18th-century theologian John Gill puts forward the arguments of 17th-century Johannes Buxtorf II and others in his writing, A Dissertation Concerning the Antiquity of the Hebrew Language, Letters, Vowel-Points and Accents. He argued for an extreme antiquity of their use, rejecting the idea that the vowel points were invented by the Masoretes. Gill presented writings, including passages of scripture, that he interpreted as supportive of his "Jehovist" viewpoint that the Old Testament must have included vowel-points and accents. He claimed that the use of Hebrew vowel points of יְהֹוָה, and therefore of the name Jehovah (pronounced  /jəˈhoʊvə/), is documented from before 200 BCE, and even back to Adam, citing Jewish tradition that Hebrew was the first language. He argued that throughout this history the Masoretes did not invent the vowel points and accents, but that they were delivered to Moses by God at Sinai, citing Karaite authorities Mordechai ben Nisan Kukizov (1699) and his associates, who stated that "all our wise men with one mouth affirm and profess that the whole law was pointed and accented, as it came out of the hands of Moses, the man of God." The argument between Karaite and Rabbinic Judaism on whether it was lawful to pronounce the name represented by the Tetragrammaton is claimed to show that some copies have always been pointed (voweled) and that some copies were not pointed with the vowels because of " oral law", for control of interpretation by some Judeo sects, including non-pointed copies in synagogues. Gill claimed that the pronunciation pronounced  /jəˈhoʊvə/ can be traced back to early historical sources which indicate that vowel points and/or accents were used in their time. Sources Gill claimed supported his view include:

  • The Book of Cosri and commentator Rabbi Judab Muscatus, which claim that the vowel points were taught to Adam by God.
  • Saadiah Gaon (927 AD)
  • Jerome (380 AD)
  • Origen (250 AD)
  • The Zohar (120 AD)
  • Jesus Christ (31 AD), based on Gill's interpretation of Matthew 5:18
  • Hillel the Elder and Shammai division (30 BC)
  • Karaites(120 BCE)
  • Demetrius Phalereus, librarian for Ptolemy II Philadelphus king of Egypt (277 BCE)

Gill quoted Elia Levita, who said, "There is no syllable without a point, and there is no word without an accent," as showing that the vowel points and the accents found in printed Hebrew Bibles have a dependence on each other, and so Gill attributed the same antiquity to the accents as to the vowel points.
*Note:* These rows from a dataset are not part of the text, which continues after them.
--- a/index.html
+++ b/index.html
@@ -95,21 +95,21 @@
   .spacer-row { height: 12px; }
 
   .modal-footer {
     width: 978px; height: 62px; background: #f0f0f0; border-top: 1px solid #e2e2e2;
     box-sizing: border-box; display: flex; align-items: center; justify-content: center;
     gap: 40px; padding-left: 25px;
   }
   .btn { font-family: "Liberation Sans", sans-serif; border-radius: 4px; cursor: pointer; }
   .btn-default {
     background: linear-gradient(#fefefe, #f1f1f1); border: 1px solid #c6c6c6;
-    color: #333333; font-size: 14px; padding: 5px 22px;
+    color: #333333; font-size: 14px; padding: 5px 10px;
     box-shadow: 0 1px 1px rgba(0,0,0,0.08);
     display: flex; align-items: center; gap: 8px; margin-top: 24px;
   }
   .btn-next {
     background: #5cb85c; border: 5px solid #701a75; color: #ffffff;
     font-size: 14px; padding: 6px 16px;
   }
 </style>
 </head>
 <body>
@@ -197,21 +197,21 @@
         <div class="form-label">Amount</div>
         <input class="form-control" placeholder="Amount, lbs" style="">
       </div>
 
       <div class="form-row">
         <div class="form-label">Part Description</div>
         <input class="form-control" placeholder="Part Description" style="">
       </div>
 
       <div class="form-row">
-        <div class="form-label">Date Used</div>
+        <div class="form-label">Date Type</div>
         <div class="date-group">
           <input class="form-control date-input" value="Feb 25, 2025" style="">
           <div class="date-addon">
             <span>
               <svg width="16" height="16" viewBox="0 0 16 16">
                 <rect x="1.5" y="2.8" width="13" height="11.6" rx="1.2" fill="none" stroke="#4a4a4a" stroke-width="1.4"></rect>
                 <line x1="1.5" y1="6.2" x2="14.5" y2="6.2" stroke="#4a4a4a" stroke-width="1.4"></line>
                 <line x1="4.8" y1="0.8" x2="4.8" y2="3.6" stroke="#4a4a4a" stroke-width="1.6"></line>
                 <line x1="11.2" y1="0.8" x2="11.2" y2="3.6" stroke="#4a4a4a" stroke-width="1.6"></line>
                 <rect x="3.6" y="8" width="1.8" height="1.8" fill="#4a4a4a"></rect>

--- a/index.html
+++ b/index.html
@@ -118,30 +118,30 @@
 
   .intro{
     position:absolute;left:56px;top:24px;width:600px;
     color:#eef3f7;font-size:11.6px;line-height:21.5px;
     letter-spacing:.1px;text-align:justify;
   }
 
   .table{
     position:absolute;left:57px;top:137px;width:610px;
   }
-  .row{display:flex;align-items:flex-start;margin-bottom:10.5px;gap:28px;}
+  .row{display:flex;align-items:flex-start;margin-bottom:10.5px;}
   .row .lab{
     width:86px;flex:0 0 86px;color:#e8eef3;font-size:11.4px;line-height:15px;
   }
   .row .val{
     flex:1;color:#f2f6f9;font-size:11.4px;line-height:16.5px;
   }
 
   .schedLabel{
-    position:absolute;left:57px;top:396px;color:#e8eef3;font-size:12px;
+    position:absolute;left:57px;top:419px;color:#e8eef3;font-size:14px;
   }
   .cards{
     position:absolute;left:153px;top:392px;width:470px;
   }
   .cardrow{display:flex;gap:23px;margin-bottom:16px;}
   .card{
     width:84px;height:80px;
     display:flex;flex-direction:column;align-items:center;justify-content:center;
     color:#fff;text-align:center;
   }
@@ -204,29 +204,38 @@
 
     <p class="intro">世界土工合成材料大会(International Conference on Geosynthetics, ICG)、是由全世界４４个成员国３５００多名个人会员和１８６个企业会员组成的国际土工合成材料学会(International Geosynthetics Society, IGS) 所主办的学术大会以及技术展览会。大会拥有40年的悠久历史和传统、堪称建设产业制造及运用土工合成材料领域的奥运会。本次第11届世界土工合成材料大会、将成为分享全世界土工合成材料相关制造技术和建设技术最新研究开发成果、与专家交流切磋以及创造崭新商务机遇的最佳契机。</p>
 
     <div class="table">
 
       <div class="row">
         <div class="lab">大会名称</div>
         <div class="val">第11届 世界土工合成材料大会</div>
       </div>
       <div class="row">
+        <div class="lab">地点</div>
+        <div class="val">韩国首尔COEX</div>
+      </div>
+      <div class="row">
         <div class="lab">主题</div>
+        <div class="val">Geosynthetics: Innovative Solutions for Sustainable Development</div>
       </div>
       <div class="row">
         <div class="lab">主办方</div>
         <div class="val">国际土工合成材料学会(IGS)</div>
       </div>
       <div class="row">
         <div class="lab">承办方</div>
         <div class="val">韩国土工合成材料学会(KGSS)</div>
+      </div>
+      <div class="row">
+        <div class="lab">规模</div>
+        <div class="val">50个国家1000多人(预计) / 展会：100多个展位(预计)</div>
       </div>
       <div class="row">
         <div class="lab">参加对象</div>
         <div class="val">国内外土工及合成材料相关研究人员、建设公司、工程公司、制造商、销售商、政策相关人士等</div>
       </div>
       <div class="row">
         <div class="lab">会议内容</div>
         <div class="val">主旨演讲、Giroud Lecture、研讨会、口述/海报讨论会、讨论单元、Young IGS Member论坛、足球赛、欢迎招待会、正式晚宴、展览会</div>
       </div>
Gill acknowledged that Levita, "first asserted the vowel points were invented by " the men of Tiberias", but made reference to his condition that "if anyone could convince him that his opinion was contrary to the book of Zohar, he should be content to have it rejected." Gill then alludes to the book of Zohar, stating that rabbis declared it older than the Masoretes, and that it attests to the vowel-points and accents.

William Fulke, John Gill, John Owen, and others held that Jesus Christ referred to a Hebrew vowel point or accent at Matthew 5:18, indicated in the King James Version by the word tittle. Fulke argued that the words of this verse, spoken in Hebrew, but transliterated into Greek in the New testament, are proof that these marks were applied to the Torah at that time. John Lightfoot (1602–1675) claimed the Hebrew vowel points were of the Holy Spirit's invention, not of the Tiberians', characterizing the latter as "lost, blinded, besotted men."
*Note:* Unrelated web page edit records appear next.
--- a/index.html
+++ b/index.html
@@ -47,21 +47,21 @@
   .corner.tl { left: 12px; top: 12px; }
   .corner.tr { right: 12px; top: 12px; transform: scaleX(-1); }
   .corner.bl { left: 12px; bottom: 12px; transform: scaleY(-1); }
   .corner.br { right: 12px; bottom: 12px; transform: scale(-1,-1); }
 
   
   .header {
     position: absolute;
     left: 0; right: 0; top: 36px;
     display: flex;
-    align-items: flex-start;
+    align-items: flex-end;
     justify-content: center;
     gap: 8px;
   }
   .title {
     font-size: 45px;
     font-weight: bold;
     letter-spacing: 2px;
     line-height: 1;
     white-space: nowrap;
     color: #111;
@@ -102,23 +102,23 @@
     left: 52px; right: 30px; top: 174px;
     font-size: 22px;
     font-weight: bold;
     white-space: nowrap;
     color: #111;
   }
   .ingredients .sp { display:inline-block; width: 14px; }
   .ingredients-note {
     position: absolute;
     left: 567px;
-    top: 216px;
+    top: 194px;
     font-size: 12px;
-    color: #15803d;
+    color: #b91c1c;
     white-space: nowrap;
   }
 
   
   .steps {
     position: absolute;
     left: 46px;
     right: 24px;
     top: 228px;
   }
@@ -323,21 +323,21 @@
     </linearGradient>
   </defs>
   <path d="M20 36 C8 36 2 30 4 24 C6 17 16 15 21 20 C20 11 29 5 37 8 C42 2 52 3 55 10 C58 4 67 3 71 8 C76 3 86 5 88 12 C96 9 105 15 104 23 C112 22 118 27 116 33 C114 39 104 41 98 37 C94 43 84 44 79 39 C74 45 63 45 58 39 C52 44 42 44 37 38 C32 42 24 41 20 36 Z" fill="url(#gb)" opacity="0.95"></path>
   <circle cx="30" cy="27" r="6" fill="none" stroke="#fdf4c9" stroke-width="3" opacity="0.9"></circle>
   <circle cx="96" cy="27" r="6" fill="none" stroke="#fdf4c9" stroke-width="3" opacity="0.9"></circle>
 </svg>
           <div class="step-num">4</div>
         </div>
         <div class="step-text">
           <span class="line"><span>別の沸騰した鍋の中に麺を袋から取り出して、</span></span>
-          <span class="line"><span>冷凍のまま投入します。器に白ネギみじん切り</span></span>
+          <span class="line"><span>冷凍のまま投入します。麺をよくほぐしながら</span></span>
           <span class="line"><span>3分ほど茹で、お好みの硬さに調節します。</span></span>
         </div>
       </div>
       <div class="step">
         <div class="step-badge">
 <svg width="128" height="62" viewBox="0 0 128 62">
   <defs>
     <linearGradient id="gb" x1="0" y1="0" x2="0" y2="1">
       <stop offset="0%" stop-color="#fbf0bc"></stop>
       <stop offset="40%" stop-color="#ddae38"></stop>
In Peter Whitfield's A Dissertation on the Hebrew Vowel-Points, the author examined the positions of Levita and Capellus, giving many biblical examples to refute their notion of the novelty of vowel points. In his introduction, he claimed that the Roman Catholic Church favored Levita's position because it allowed the priests to have the final say in interpretation. The lack of authoritative vowel points in the Hebrew Old Testament, he said, leaves the meaning of many words to the interpreter. Citing the meaning of the Hebrew word for "Masoretes"—māsar, which means "to hand over", "to transmit"—, Whitfield gave 10 reasons for holding that the Hebrew vowel points and accents have to be used for Hebrew to be "clearly understood":

  • I. The necessity of vowel-points in reading the Hebrew language (pp. 6–46). Without vowels, he said, simple pronunciations so necessary in learning a language are impossible. He reproved as naiveté Levita's suggestion that the master could teach a child with a thrice-rehearsed effort (pp. 22–23). He gave several biblical examples as proving this necessity.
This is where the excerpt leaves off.